How-To XML & Java: Read the whole series!
Part 1. Why the XML-Java combo has captured the minds of enterprise application developers
Part 2. Use Java to build applications that handle XML's extensibility
Part 3. Integrate Java and JavaScript, two popular programming languages
Part 4. Use Java, laced with JavaScript, to push XML's flexibility into new dimensions
This month, I wish to carry the thread further -- parsing and validating are fine as far as they go, but they don't go very far. The problem at hand typically involves doing something with the parsed information. But what if you don't understand the tags used to generate the information? Come walk with me a bit farther along the border between Java and XML, and I'll show you how to use Java to solve that problem, too.
XML tags: What to do?
Let's proceed straight to the heart of the matter. The feature of XML we need to address is its ability to define new tags. A tag in XML says something about the meaning of the content (and about the other tags) it associates with. Because the set of tags in XML is open (unlike HTML, where the set is closed), it's impossible to build an application that handles the entire tag set right out of the box. This introduces a bit of uncertainty into the process. What exactly do you do with tags you don't understand?
Applications can ignore novel tags. This was the approach typically taken by browser vendors during the height of the browser wars. Leading browser vendors merrily defined new tags with each release of their product, and each browser distribution quietly ignored those tags it didn't understand. This approach is safe but not very satisfactory.
Organizations can standardize on a set of tags. This approach cleverly sidesteps the entire problem. You define a set of standard tags and a document type definition (DTD), and then reject any XML that doesn't fit the mold. This is actually the right solution for many problems. Sales orders, for example, fit a well-defined pattern. Nothing is gained by allowing e-commerce partners to define new tags (at least without constraint -- the case could be made for the applicability of certain well-constrained tag definitions, such as macros). Unfortunately, not all applications -- XML browsers, for example -- fit within this box.
Applications can try to figure out what to do with novel tags. Browsers and content-presentation tools as well as other general-purpose XML tools must behave correctly in the presence of novel but valid tags. There are several ways to solve this problem. The Extensible Stylesheet Language (XSL) is one such attempt. XSL provides a translation toolkit, which allows you to define a mapping or translation from a tag set you don't understand to a tag set you do understand (for example, XML to HTML). This solution, however, has its own limitations.

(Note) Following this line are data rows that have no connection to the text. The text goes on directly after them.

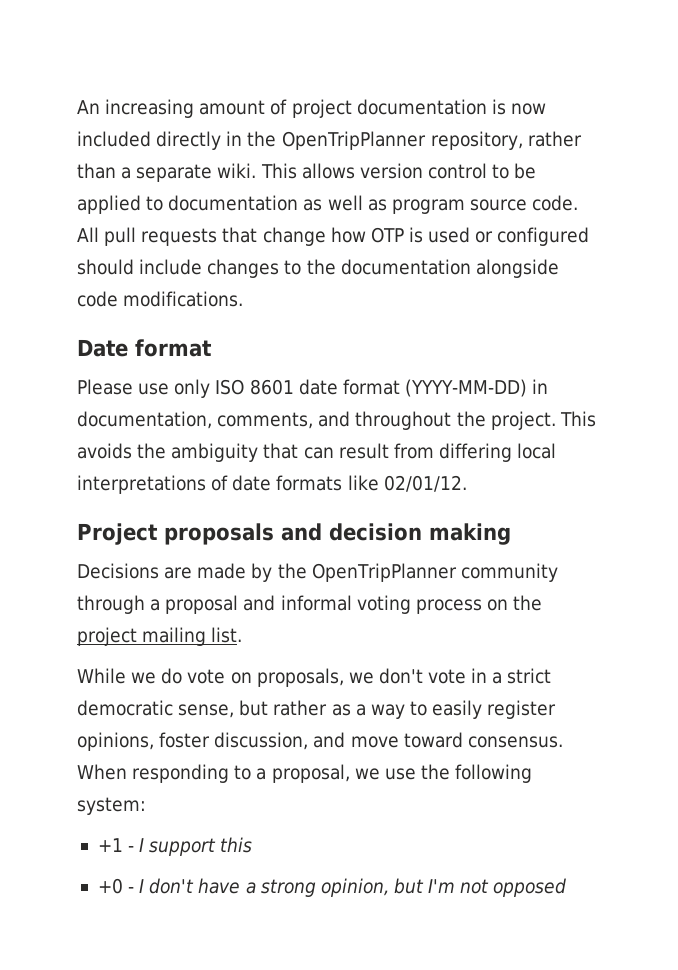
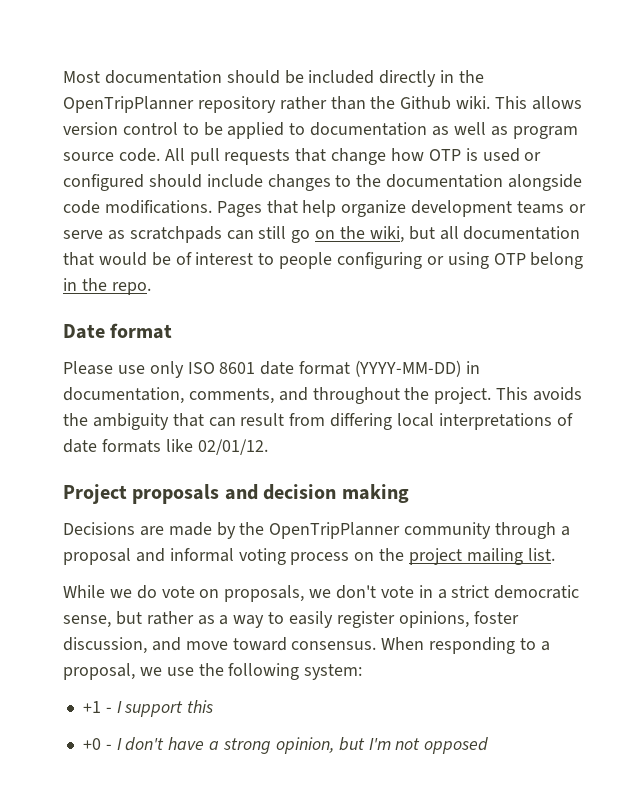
- An increasing amount of project documentation is now included directly in the OpenTripPlanner repository, rather than a separate wiki.
+ Most documentation should be included directly in the OpenTripPlanner repository rather than the Github wiki.
+ Pages that help organize development teams or serve as scratchpads can still go on the wiki, but all documentation that would be of interest to people configuring or using OTP belong in the repo.

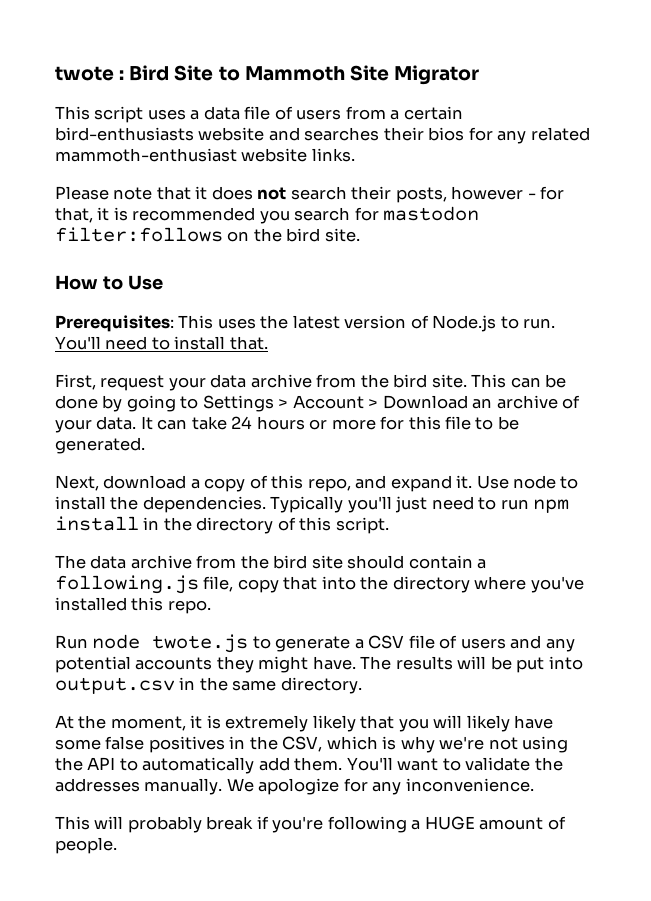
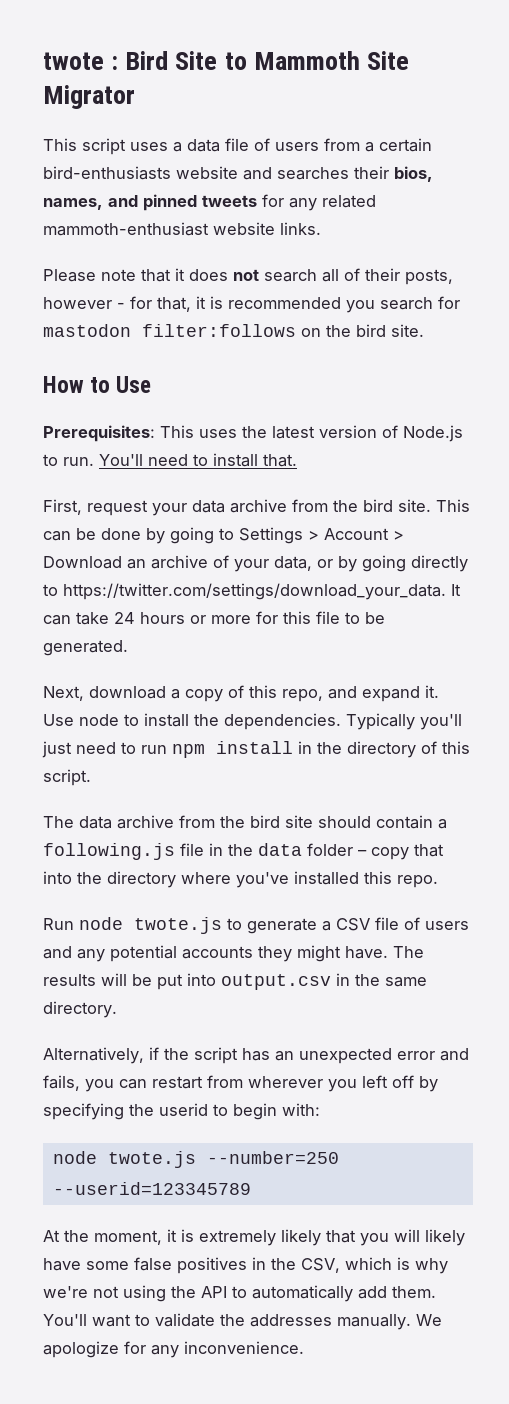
- This script uses a data file of users from a certain bird-enthusiasts website and searches their bios for any related mammoth-enthusiast website links.
+ This script uses a data file of users from a certain bird-enthusiasts website and searches their bios, names, and pinned tweets for any related mammoth-enthusiast website links.
- Please note that it does not search their posts, however - for that, it is recommended you search for mastodon filter:follows on the bird site.
+ Please note that it does not search all of their posts, however - for that, it is recommended you search for mastodon filter:follows on the bird site.
- This can be done by going to Settings > Account > Download an archive of your data. It can take 24 hours or more for this file to be generated.
+ This can be done by going to Settings > Account > Download an archive of your data, or by going directly to https://twitter.com/settings/download_your_data. It can take 24 hours or more for this file to be generated.
- The data archive from the bird site should contain a following.js file, copy that into the directory where you've installed this repo.
+ The data archive from the bird site should contain a following.js file in the data folder – copy that into the directory where you've installed this repo.
+ Alternatively, if the script has an unexpected error and fails, you can restart from wherever you left off by specifying the userid to begin with:
+ node twote.js --number=250 --userid=123345789
- This will probably break if you're following a HUGE amount of people.

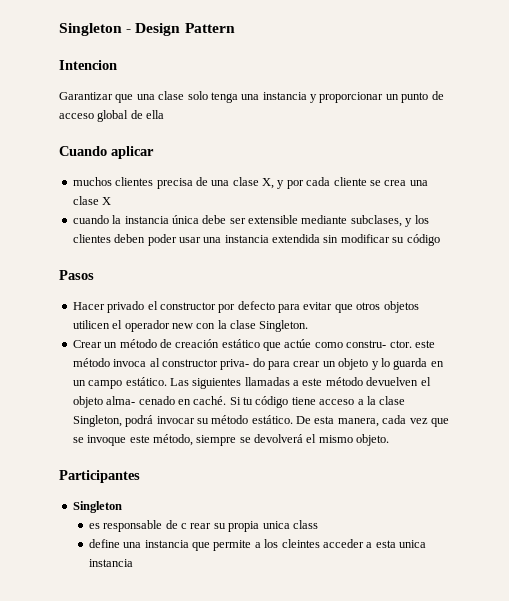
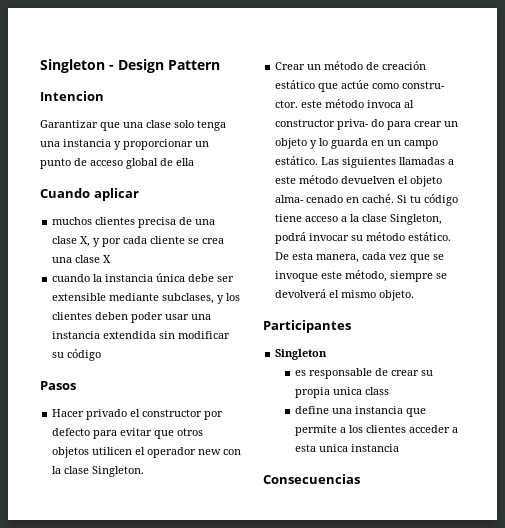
- es responsable de c rear su propia unica class
+ es responsable de crear su propia unica class
- define una instancia que permite a los cleintes acceder a esta unica instancia
+ define una instancia que permite a los clientes acceder a esta unica instancia
+ Consecuencias

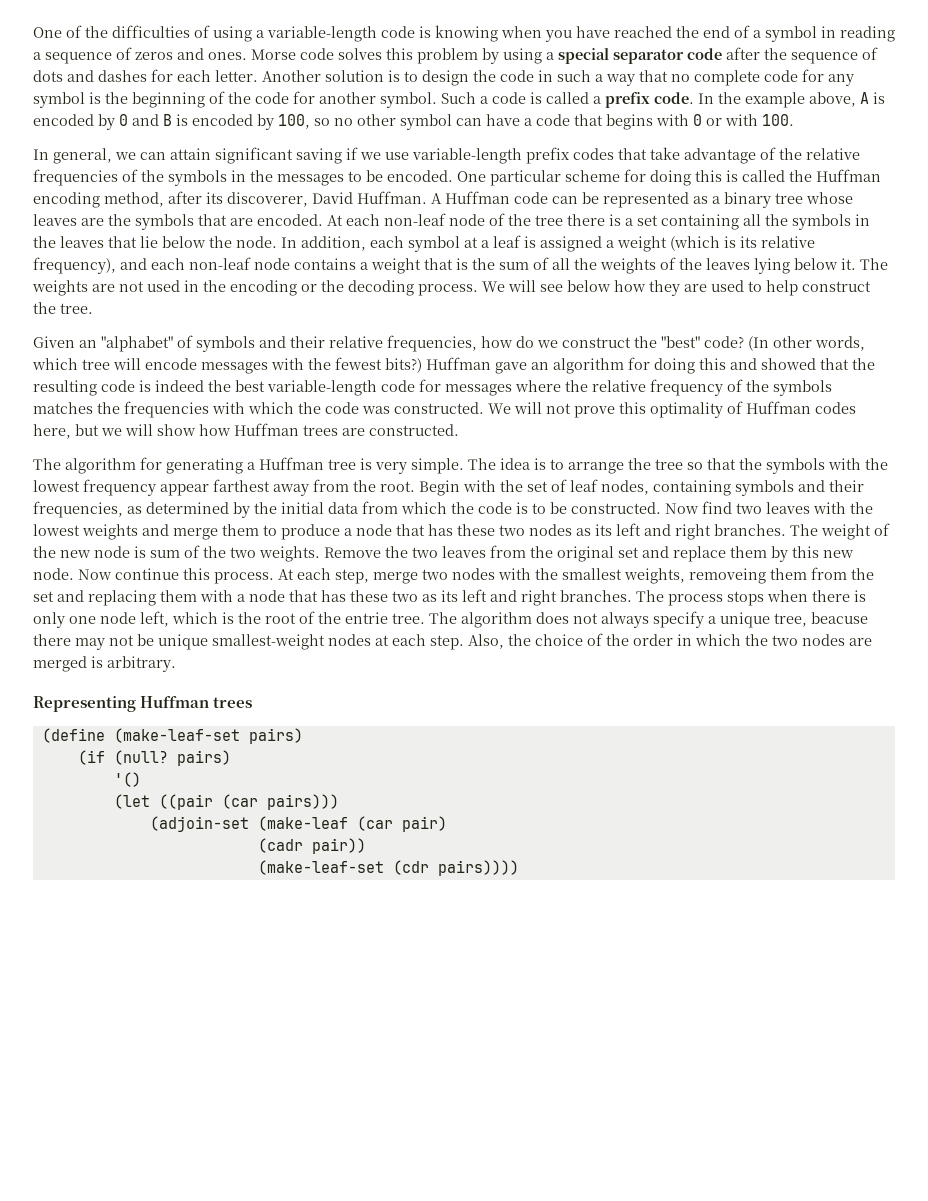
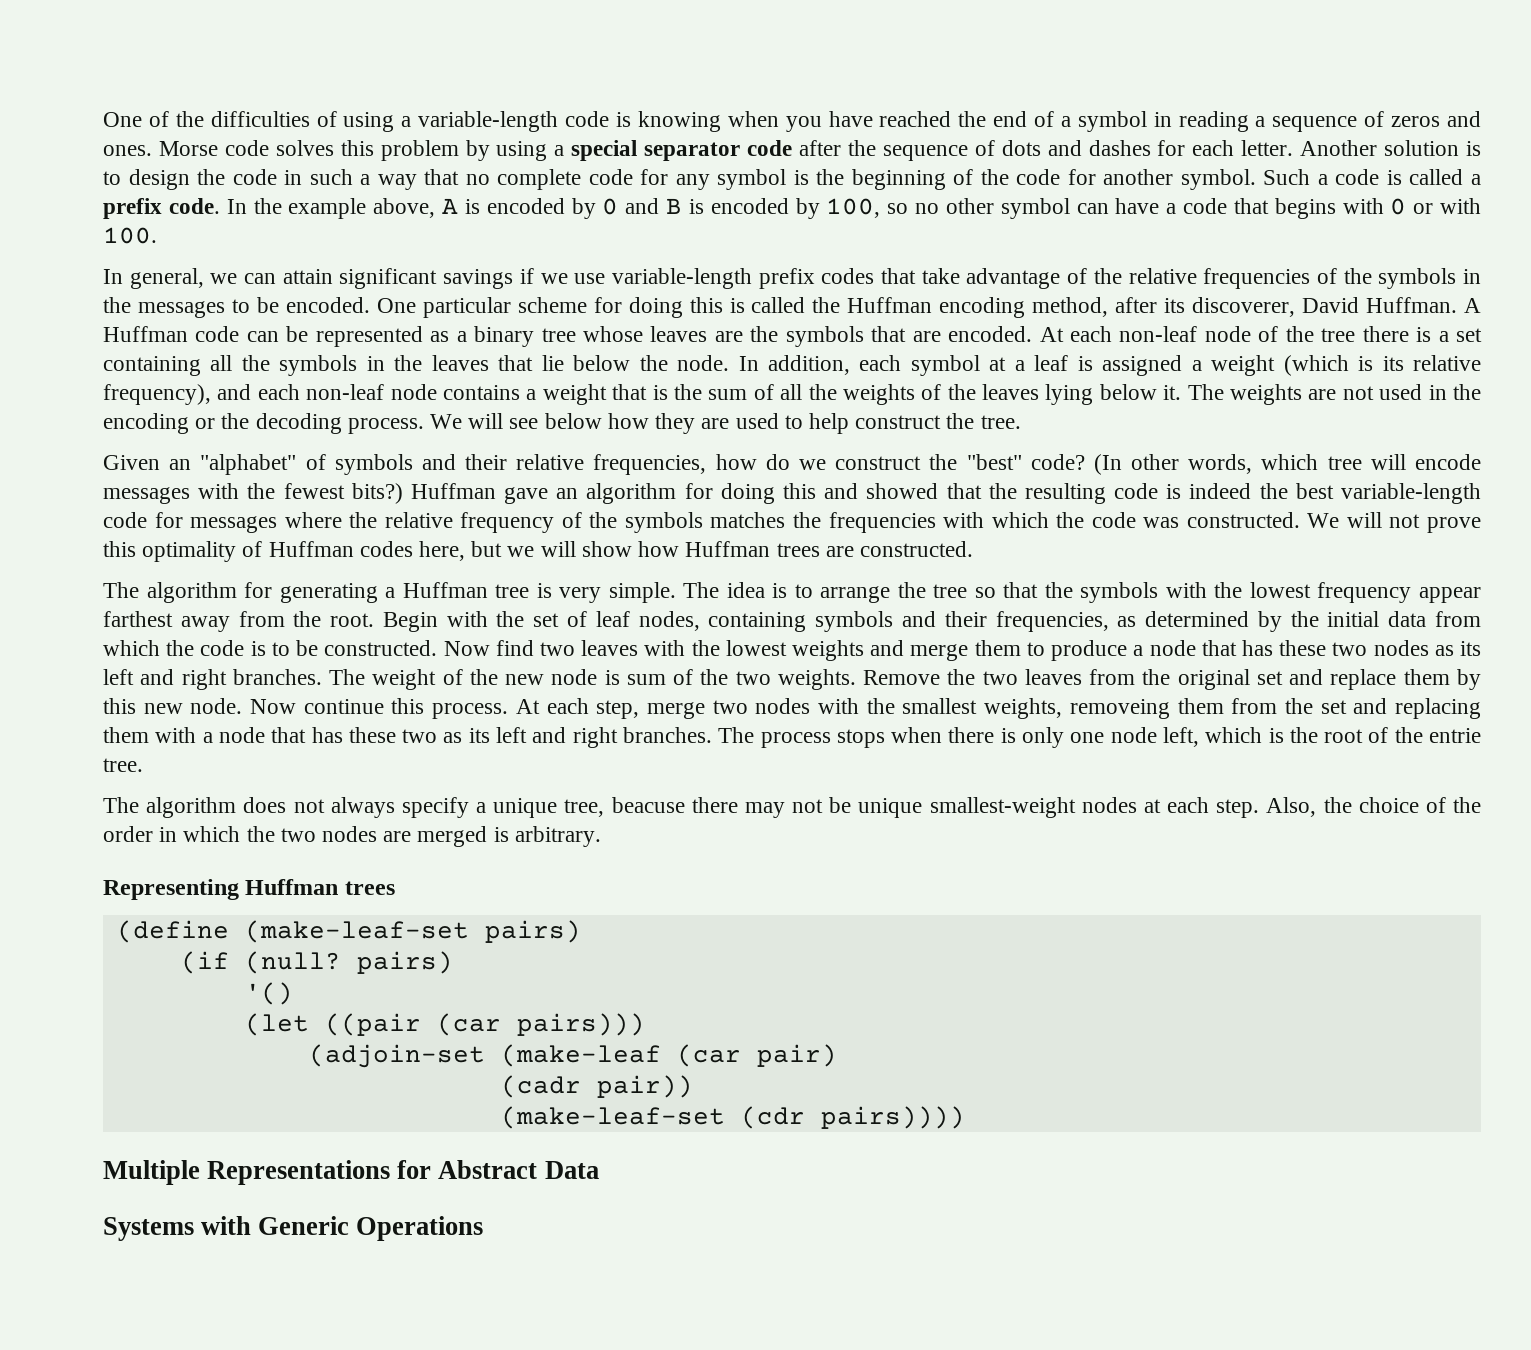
- In general, we can attain significant saving if we use variable-length prefix codes that take advantage of the relative frequencies of the symbols in the messages to be encoded.
+ In general, we can attain significant savings if we use variable-length prefix codes that take advantage of the relative frequencies of the symbols in the messages to be encoded.
- The process stops when there is only one node left, which is the root of the entrie tree. The algorithm does not always specify a unique tree, beacuse there may not be unique smallest-weight nodes at each step.
+ The process stops when there is only one node left, which is the root of the entrie tree.
+ The algorithm does not always specify a unique tree, beacuse there may not be unique smallest-weight nodes at each step.
+ Multiple Representations for Abstract Data
+ Systems with Generic Operations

You can build a new framework. While each of the solutions above has its place, we'll explore another solution altogether. Our solution calls for enabling the browser or XML tool to look for and download code designed to handle the novel tags and then integrate that code into the application. To do this, we'll build a new framework.
Before we can get down to the business of building our solution, we need to understand a little more about XML. In particular, we need to understand how to manipulate XML within an application. We need to understand the Document Object Model (DOM).
The DOM
The DOM is a platform-independent, programming-language-neutral API that allows programs to access and modify the content and the structure of XML documents from within applications.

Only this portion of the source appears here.